Tak samo jak oryginał książkowy Stephena Kinga, którą to książkę Król uważa za jedną z najlepszych jakie napisał. I taka jest w istocie, doskonale napisana, świetnie oddająca emocje bohaterów, trzymająca w napięciu, mimo wolno toczącej się akcji.
A film jest taki sam, tyle, że... bardzo skrócony. Nie mogło wszak być inaczej, Cronenberg wybrnął z tego obronną ręką i stworzył jedną z najlepszych adaptacji prozy Króla. Wiele skrótów musiało mieć miejsce, gdyż przeniesienie całej, trochę ponad 500-stronicowej książki, jest iście trudne. Gdyby tak trzymać się każdej sceny, powstałby film wielogodzinny lub - a raczej na pewno - mini serial. I powstał po latach, ale nie widziałem go, choć podejrzewam, że nie oddał tego co krótszy film Kanadyjczyka.
Sam obraz jest przepełniony smutkiem i cierpieniem.
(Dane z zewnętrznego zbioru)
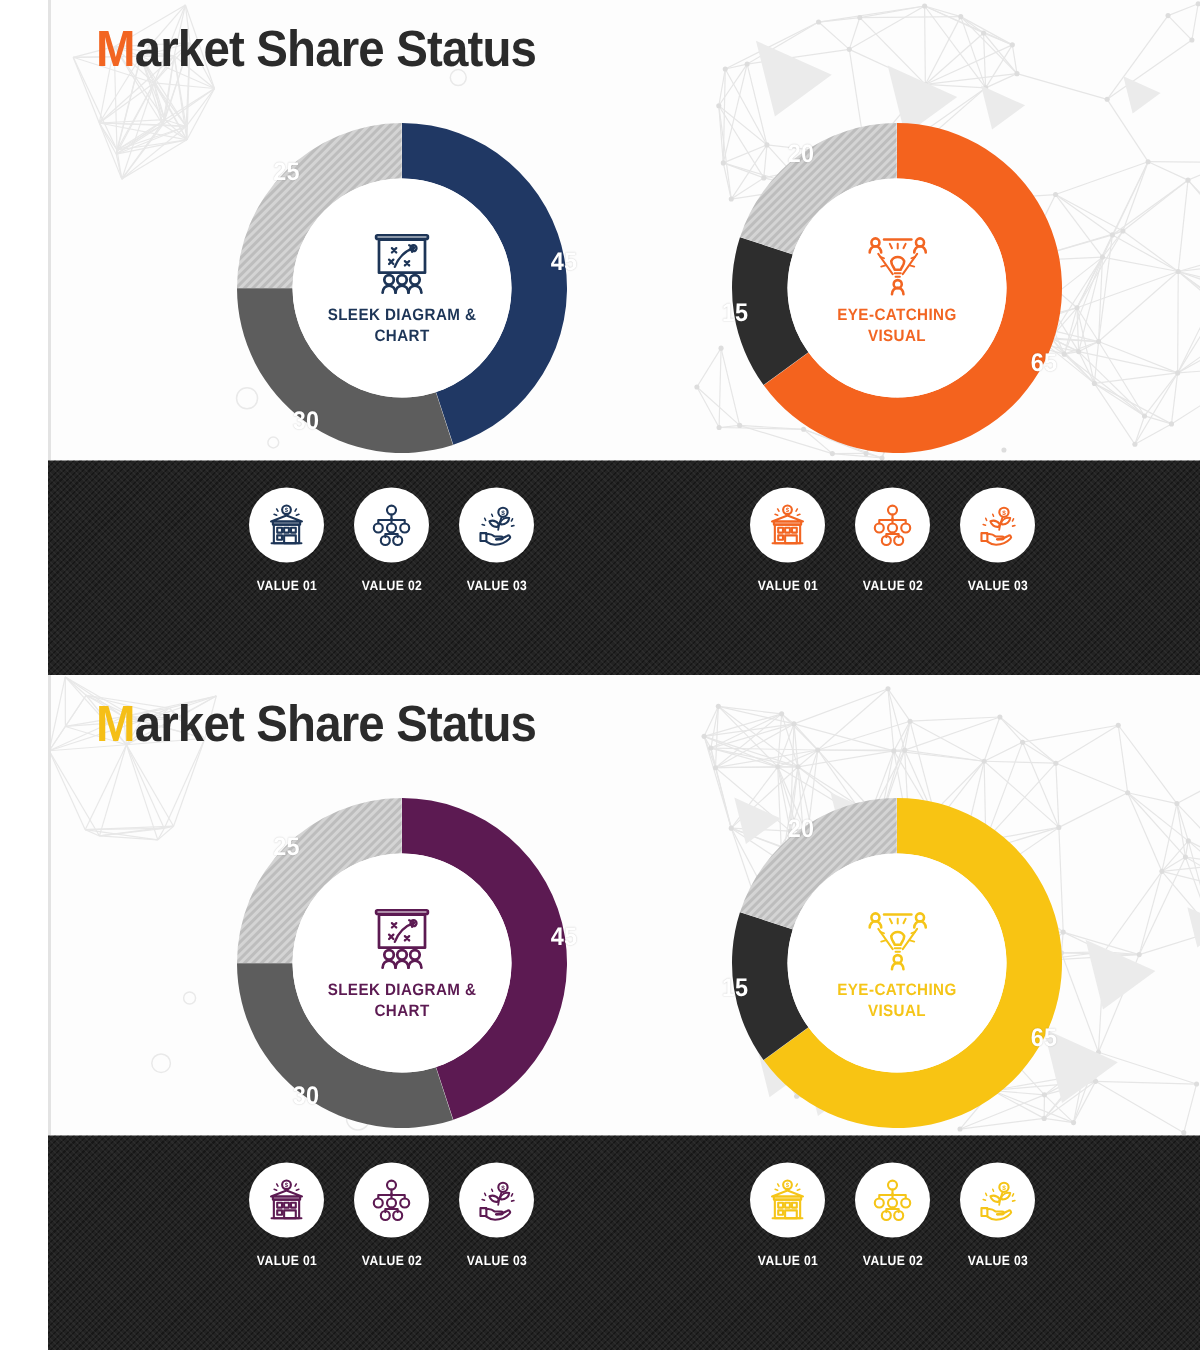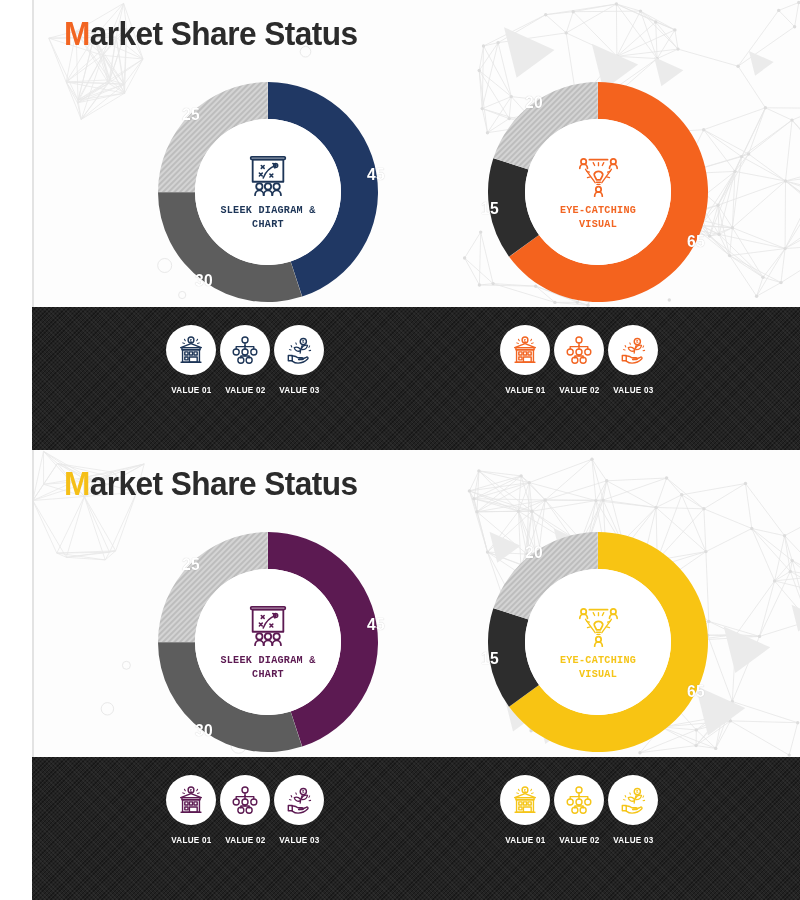--- a/index.html
+++ b/index.html
@@ -93,21 +93,20 @@
     transform: translate(-50%, -50%);
     width: 146px;
     height: 146px;
     border-radius: 50%;
     background: #ffffff;
     display: flex;
     flex-direction: column;
     align-items: center;
     justify-content: center;
     text-align: center;
-    font-family: Liberation Mono, monospace;
   }
   .center-icon {
     width: 50px;
     height: 46px;
     margin-bottom: 5px;
   }
   .center-icon svg { display: block; width: 100%; height: 100%; }
   .center-label {
     font-size: 11px;
     font-weight: bold;
@@ -147,21 +146,21 @@
         rgba(0,0,0,0.35) 1px,
         rgba(0,0,0,0) 1px,
         rgba(0,0,0,0) 3px);
     overflow: hidden;
   }
 
   .value-group {
     position: absolute;
     top: 18px;
     display: flex;
-    gap: 4px;
+    gap: 20px;
   }
   .value-group.group-a { left: 134px; }
   .value-group.group-b { left: 468px; }
 
   .value-item {
     width: 50px;
     display: flex;
     flex-direction: column;
     align-items: center;
   }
Cierpieniem głównego bohatera, ale także i innych ludzi, którzy wypełniają ekran.
Sam Johnny Smith w wykonaniu Walkena to perełka, jego jedna z najlepszych ról w karierze aktorskiej. Oprócz niego bryluje jeszcze świetny, młody Martin Sheen, znany z "czasu Apokalipsy" Coppoli, jakby ktoś nie wiedział.
Klimat i zdjęcia i muzyka i montaż - wszystko tworzy nastrój taki, jaki powinien być. Przynajmniej dla mnie doskonale wszystko grało.
Nie jest to typowy film Cronenberga, bardziej nastawiony na większą widownię, acz udany i niezwykle poruszający. Może nie arcydzieło, ale za to iście sprawnie wykonana robota. Takim adaptacjom prozy Króla mówię TAK.